Transcribe the line holding "-> <tr> <td>14</td>" together with every line after it, through the end of the records, exactly and with no pictures.

● **Raw data**:
-- Opening Marker --
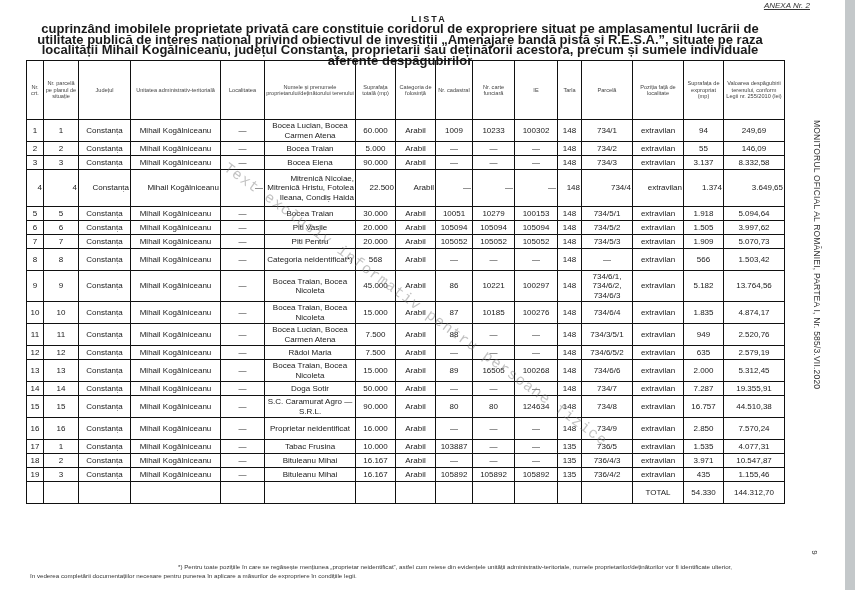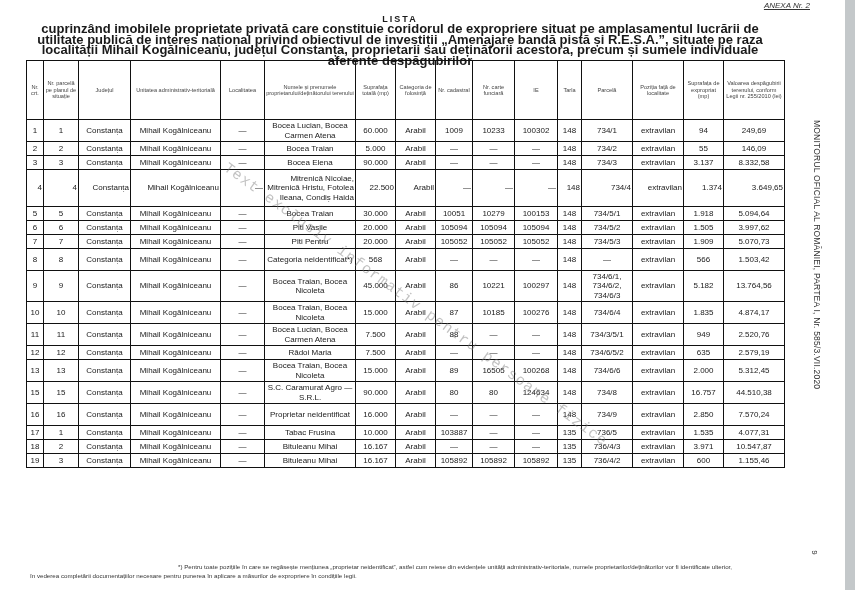"LISTA" .title { padding-left: none -> 29px }
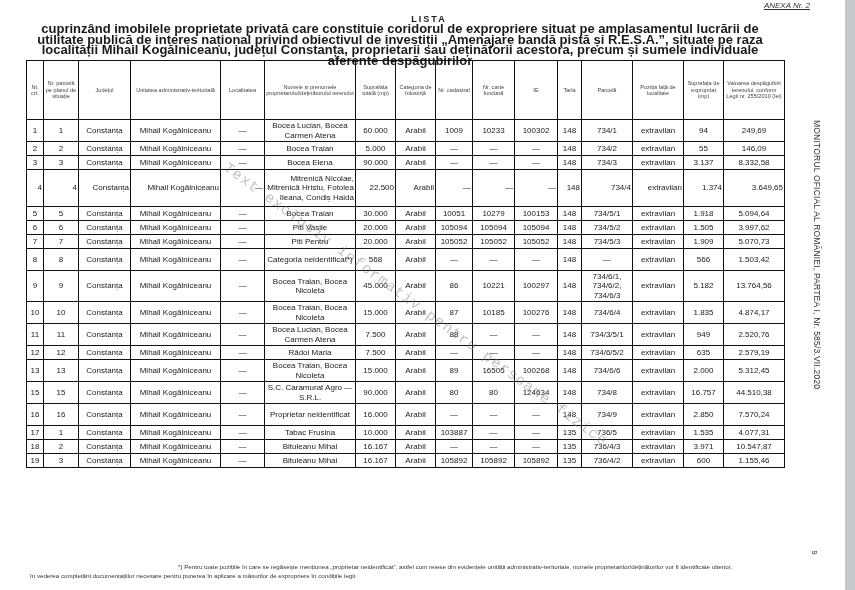"14" tr.r2 { html: none -> <tr> <td>14</td> <td>14</td> <td>Constanța</td> <td>Mihail Kogălniceanu</td> <td>—</td> <td>Doga Sotir</td> <td>50.000</td> <td>Arabil</td> <td>—</td> <td>—</td> <td>—</td> <td>148</td> <td>734/7</td> <td>extravilan</td> <td>7.287</td> <td>19.355,91</td> </tr> }
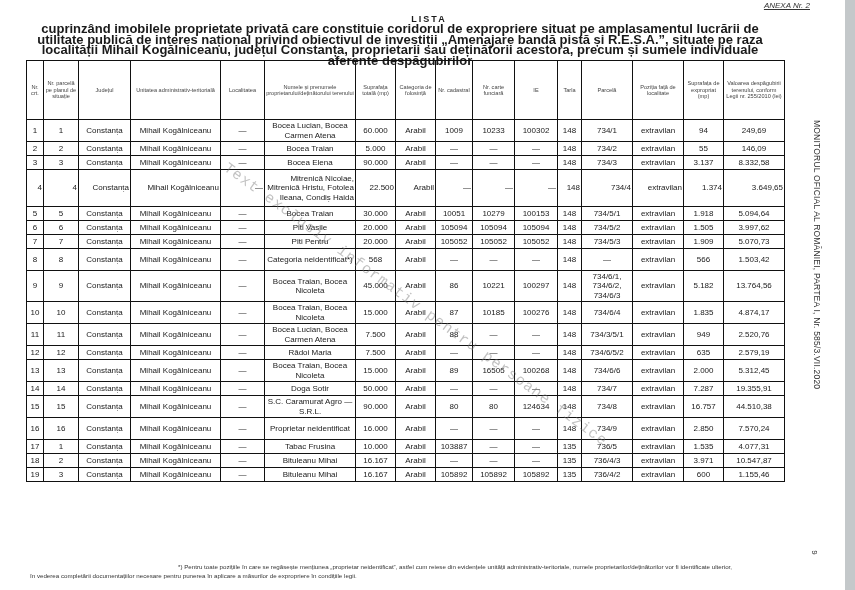"600" td { text: 600 -> 435 }
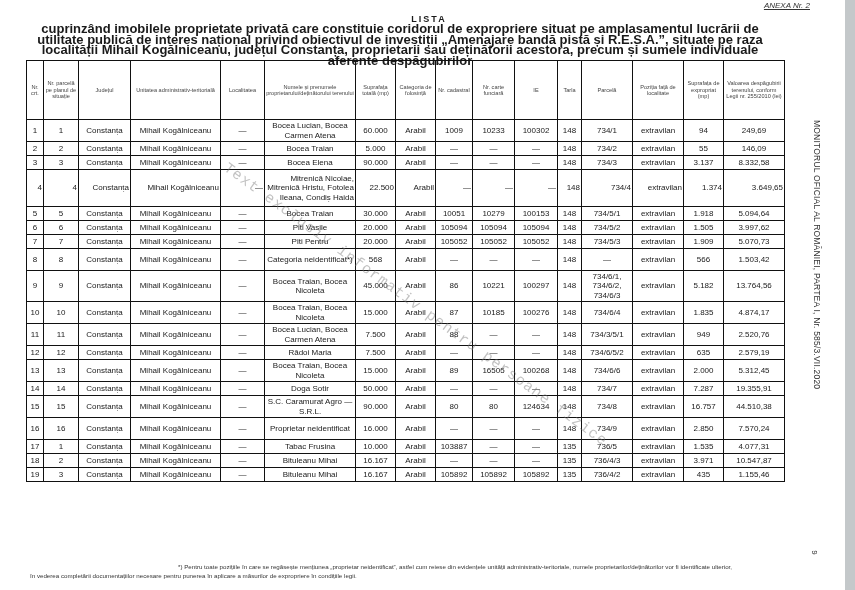"TOTAL" tr.r1 { html: none -> <tr> <td></td> <td></td> <td></td> <td></td> <td></td> <td></td> <td></td> <td></td> <td></td> <td></td> <td></td> <td></td> <td></td> <td>TOTAL</td> <td>54.330</td> <td>144.312,70</td> </tr> }
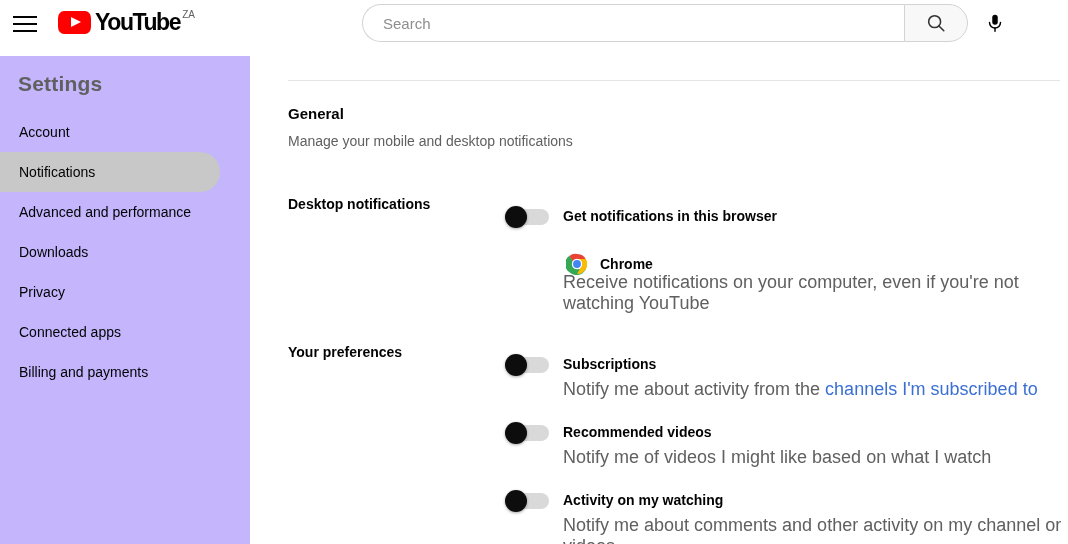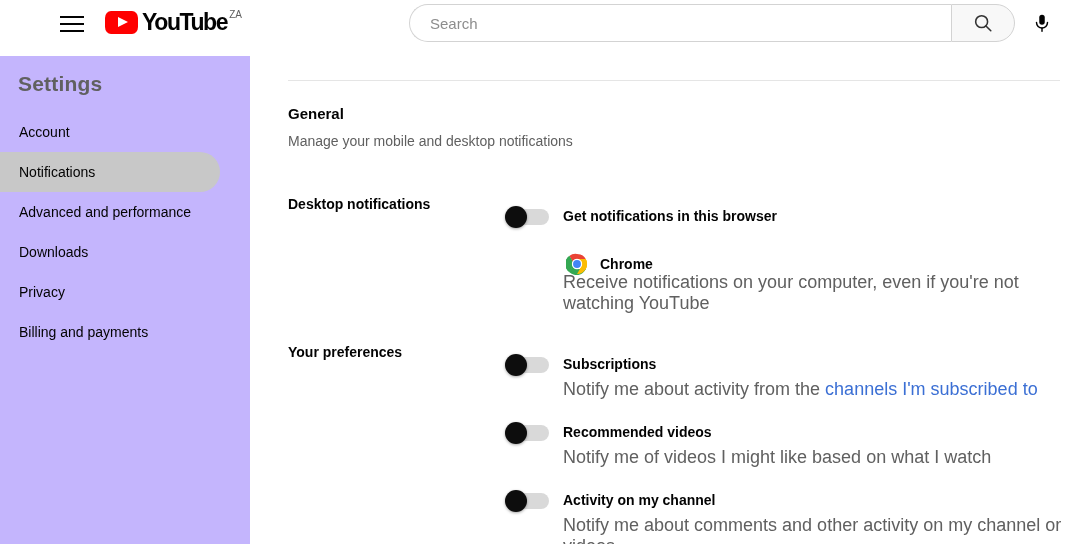"YouTube" .masthead { margin-left: 47px -> none }
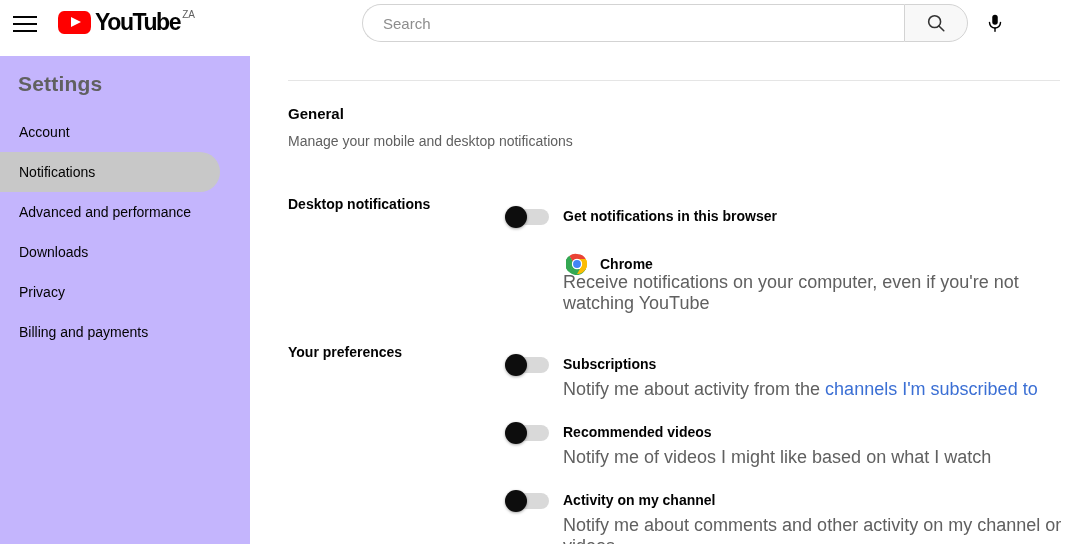"Connected apps" div.nav-item { html: none -> <div> <span>Connected apps</span> </div> }
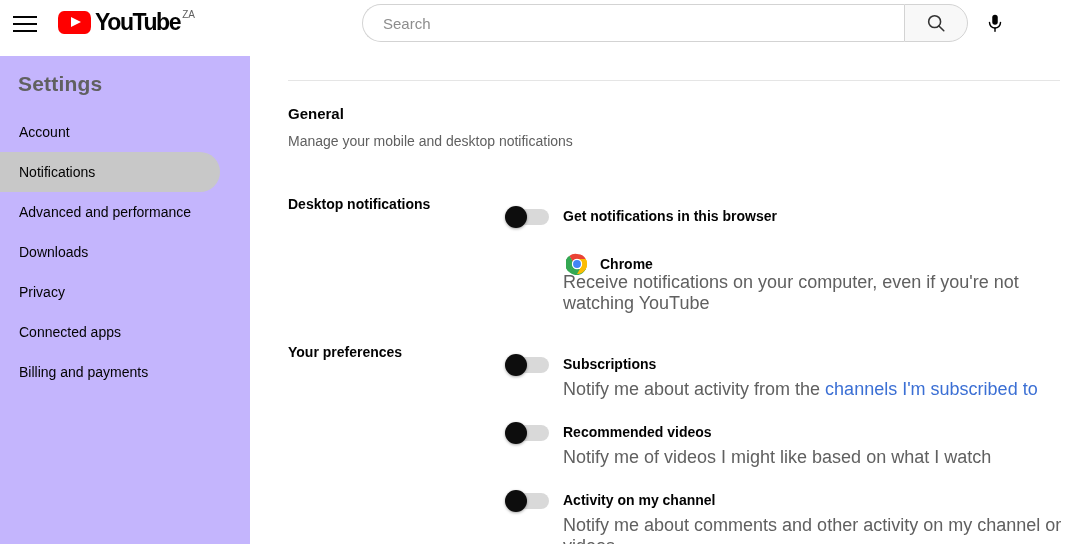"Activity on my channel" div.opt-title { text: channel -> watching }
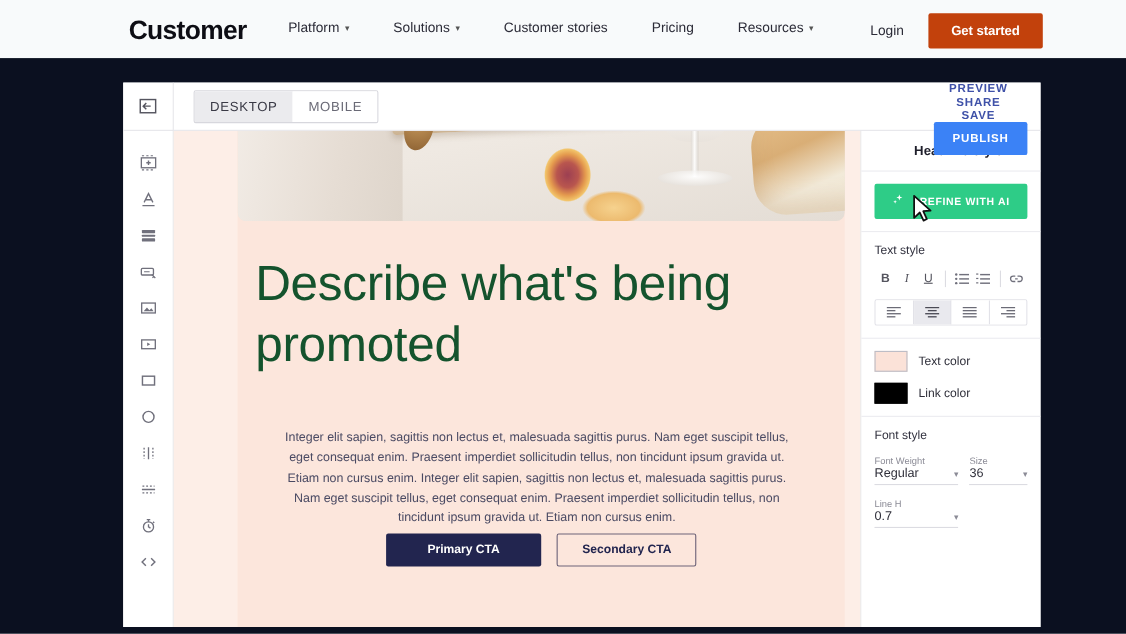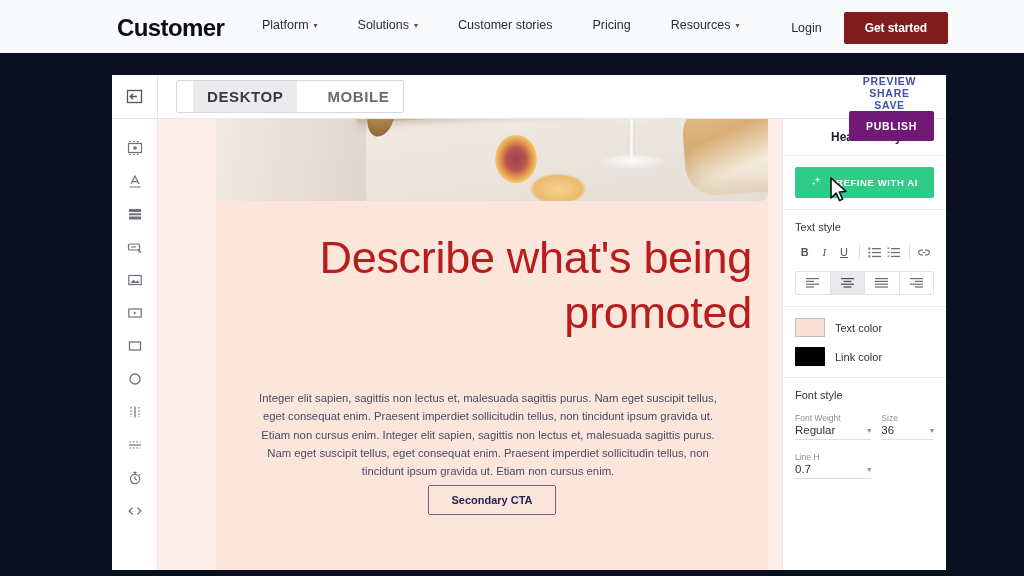"Get started" .get-started { background: #7f1d1d -> #c2410c }
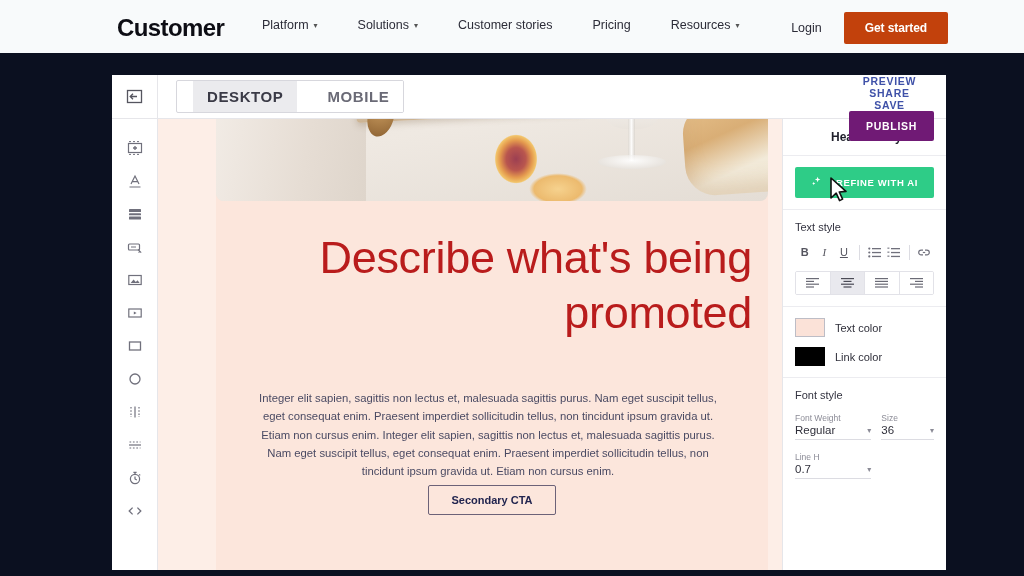"DESKTOP" .device-btn { font-size: 15px -> 12px; font-weight: bold -> normal; margin-left: 16px -> none }
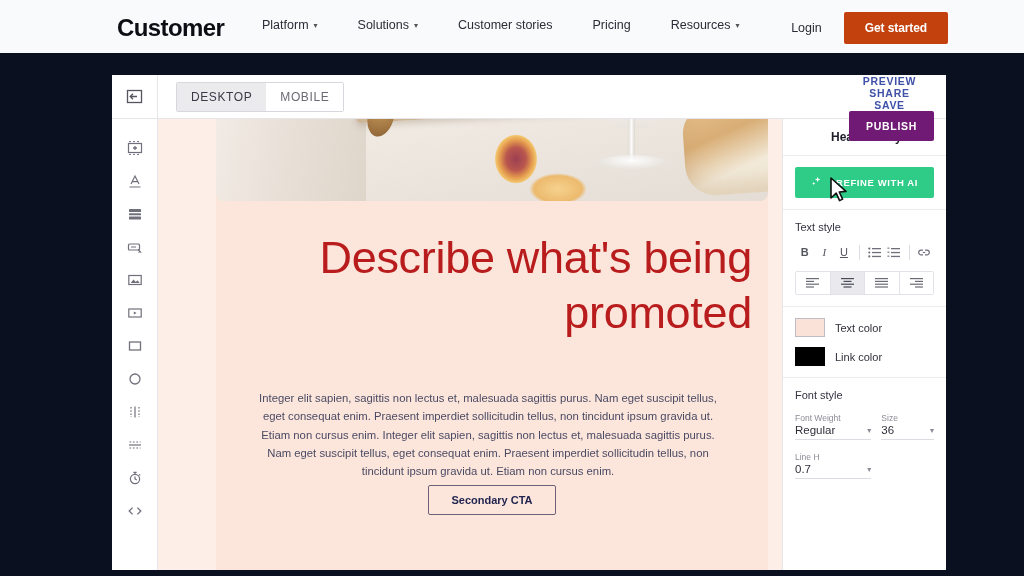"PUBLISH" .publish-btn { background: #701a75 -> #3b82f6 }
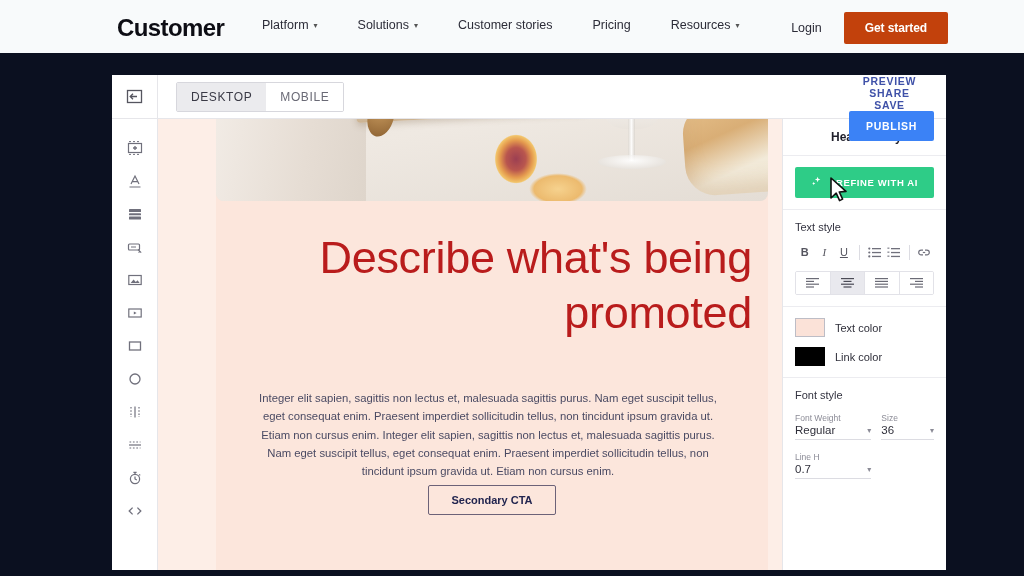"Describe what's being promoted" .headline { color: #b91c1c -> #14532d; text-align: right -> left }
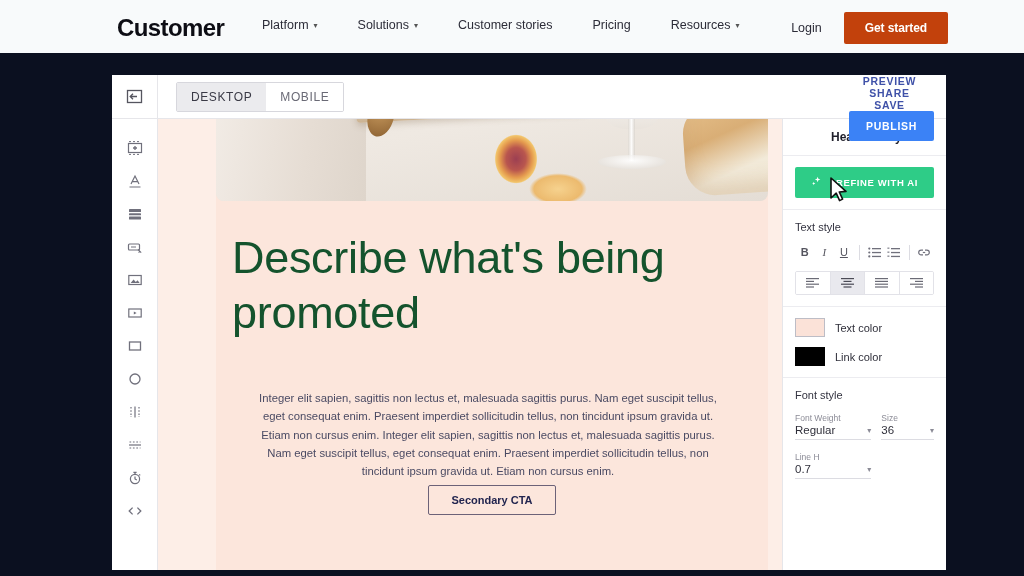"Primary CTA" button.cta-primary { html: none -> <button>Primary CTA</button> }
-- Closing Marker --
● **Output for this exercise**:
"14" tr.r2 { html: none -> <tr> <td>14</td> <td>14</td> <td>Constanța</td> <td>Mihail Kogălniceanu</td> <td>—</td> <td>Doga Sotir</td> <td>50.000</td> <td>Arabil</td> <td>—</td> <td>—</td> <td>—</td> <td>148</td> <td>734/7</td> <td>extravilan</td> <td>7.287</td> <td>19.355,91</td> </tr> }
"600" td { text: 600 -> 435 }
"TOTAL" tr.r1 { html: none -> <tr> <td></td> <td></td> <td></td> <td></td> <td></td> <td></td> <td></td> <td></td> <td></td> <td></td> <td></td> <td></td> <td></td> <td>TOTAL</td> <td>54.330</td> <td>144.312,70</td> </tr> }
"YouTube" .masthead { margin-left: 47px -> none }
"Connected apps" div.nav-item { html: none -> <div> <span>Connected apps</span> </div> }
"Activity on my channel" div.opt-title { text: channel -> watching }
"Get started" .get-started { background: #7f1d1d -> #c2410c }
"DESKTOP" .device-btn { font-size: 15px -> 12px; font-weight: bold -> normal; margin-left: 16px -> none }
"PUBLISH" .publish-btn { background: #701a75 -> #3b82f6 }
"Describe what's being promoted" .headline { color: #b91c1c -> #14532d; text-align: right -> left }
"Primary CTA" button.cta-primary { html: none -> <button>Primary CTA</button> }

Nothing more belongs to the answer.